Cavernomas in the occipital lobe are relatively rare. Because of the proximity to the visual cortex and incoming subcortical tracts, microsurgical removal of occipital cavernomas may be associated with a risk of visual field defects. The goal of the study was to analyze long-term outcome after operative treatment of occipital cavernomas with special emphasis on visual outcome.
Of the 390 consecutive patients with cavernomas who were treated at Helsinki University Central Hospital between 1980 and 2011, 19 (5%) had occipital cavernomas. Sixteen patients (4%) were surgically treated and are included in this study. The median age was 39 years (range 3–59 years). Seven patients (56%) suffered from hemorrhage preoperatively, 5 (31%) presented with visual field deficits, 11 (69%) suffered from seizures, and 4 (25%) had multiple cavernomas. Surgery was indicated for progressive neurological deterioration. The median follow-up after surgery was 5.25 years (range 0.5–14 years).
All patients underwent thorough neuroophthalmological assessment to determine visual outcome after surgery. Visual fields were classified as normal, mild homonymous visual field loss (not disturbing the patient, driving allowed), moderate homonymous visual field loss (disturbing the patient, driving prohibited), and severe visual field loss (total homonymous hemianopia or total homonymous quadrantanopia). At the last follow-up, 4 patients (25%) had normal visual fields, 6 (38%) had a mild visual field deficit, 1 (6%) complained of moderate visual field impairment, and 5 (31%) had severe homonymous visual field loss. Cavernomas seated deeper than 2 cm from the pial surface carried a 4.4-fold risk of postoperative visual field deficit relative to superficial ones (p = 0.034).
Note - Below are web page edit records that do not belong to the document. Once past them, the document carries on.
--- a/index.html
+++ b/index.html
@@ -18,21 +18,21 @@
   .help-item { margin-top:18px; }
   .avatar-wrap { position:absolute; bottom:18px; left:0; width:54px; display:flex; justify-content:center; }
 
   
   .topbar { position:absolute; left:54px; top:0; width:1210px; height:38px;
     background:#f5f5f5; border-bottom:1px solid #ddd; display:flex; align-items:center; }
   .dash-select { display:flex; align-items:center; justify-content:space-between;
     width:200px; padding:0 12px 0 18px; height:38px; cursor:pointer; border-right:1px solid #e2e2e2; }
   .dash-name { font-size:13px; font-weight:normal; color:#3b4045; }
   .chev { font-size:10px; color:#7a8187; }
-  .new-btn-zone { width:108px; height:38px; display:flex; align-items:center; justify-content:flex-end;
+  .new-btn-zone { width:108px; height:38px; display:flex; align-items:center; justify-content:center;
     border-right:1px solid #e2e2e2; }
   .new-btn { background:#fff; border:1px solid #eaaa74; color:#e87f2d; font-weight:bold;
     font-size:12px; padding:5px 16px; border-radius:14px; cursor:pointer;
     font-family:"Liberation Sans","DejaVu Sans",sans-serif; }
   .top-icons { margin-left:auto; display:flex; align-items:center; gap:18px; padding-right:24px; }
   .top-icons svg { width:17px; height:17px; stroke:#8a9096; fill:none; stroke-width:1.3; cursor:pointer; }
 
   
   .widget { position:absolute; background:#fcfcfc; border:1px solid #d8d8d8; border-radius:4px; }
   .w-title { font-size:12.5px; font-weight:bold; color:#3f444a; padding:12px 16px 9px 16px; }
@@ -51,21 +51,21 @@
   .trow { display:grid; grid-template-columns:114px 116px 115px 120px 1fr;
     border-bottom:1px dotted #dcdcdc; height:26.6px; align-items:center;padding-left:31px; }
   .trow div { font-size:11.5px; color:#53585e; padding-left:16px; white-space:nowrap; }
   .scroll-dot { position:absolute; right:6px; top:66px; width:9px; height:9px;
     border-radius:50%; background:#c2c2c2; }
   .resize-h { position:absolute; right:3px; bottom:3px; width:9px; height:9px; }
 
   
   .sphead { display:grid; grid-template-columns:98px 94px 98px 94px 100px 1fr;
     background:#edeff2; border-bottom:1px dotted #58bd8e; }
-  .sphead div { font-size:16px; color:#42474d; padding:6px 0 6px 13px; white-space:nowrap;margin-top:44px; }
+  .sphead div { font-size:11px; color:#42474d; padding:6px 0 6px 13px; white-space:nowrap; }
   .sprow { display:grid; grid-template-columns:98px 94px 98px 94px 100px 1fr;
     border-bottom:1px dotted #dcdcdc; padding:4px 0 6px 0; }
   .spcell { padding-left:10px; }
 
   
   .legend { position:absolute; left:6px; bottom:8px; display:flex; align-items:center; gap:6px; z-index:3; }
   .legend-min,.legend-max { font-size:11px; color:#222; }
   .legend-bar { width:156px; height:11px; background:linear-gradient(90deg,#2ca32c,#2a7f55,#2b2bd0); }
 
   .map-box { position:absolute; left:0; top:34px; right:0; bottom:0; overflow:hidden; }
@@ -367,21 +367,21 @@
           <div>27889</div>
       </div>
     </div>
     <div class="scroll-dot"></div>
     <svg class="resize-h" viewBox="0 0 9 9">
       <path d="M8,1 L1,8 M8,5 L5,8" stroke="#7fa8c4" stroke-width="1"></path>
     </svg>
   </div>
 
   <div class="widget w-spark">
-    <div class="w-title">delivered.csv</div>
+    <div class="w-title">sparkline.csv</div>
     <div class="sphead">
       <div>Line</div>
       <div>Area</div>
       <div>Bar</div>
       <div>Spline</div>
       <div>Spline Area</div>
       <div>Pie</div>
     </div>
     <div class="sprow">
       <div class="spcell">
Six (55%) of the 11 patients presenting with seizures were seizure-free postoperatively. Eleven (69%) of 16 patients had no disability during the long-term follow-up.
Surgical removal of occipital cavernomas may carry a significant risk of postoperative visual field deficit, and the risk is even higher for deeper lesions. Seizure outcome after removal of these cavernomas appeared to be worse than that after removal in other supratentorial locations. This should be taken into account during preoperative planning.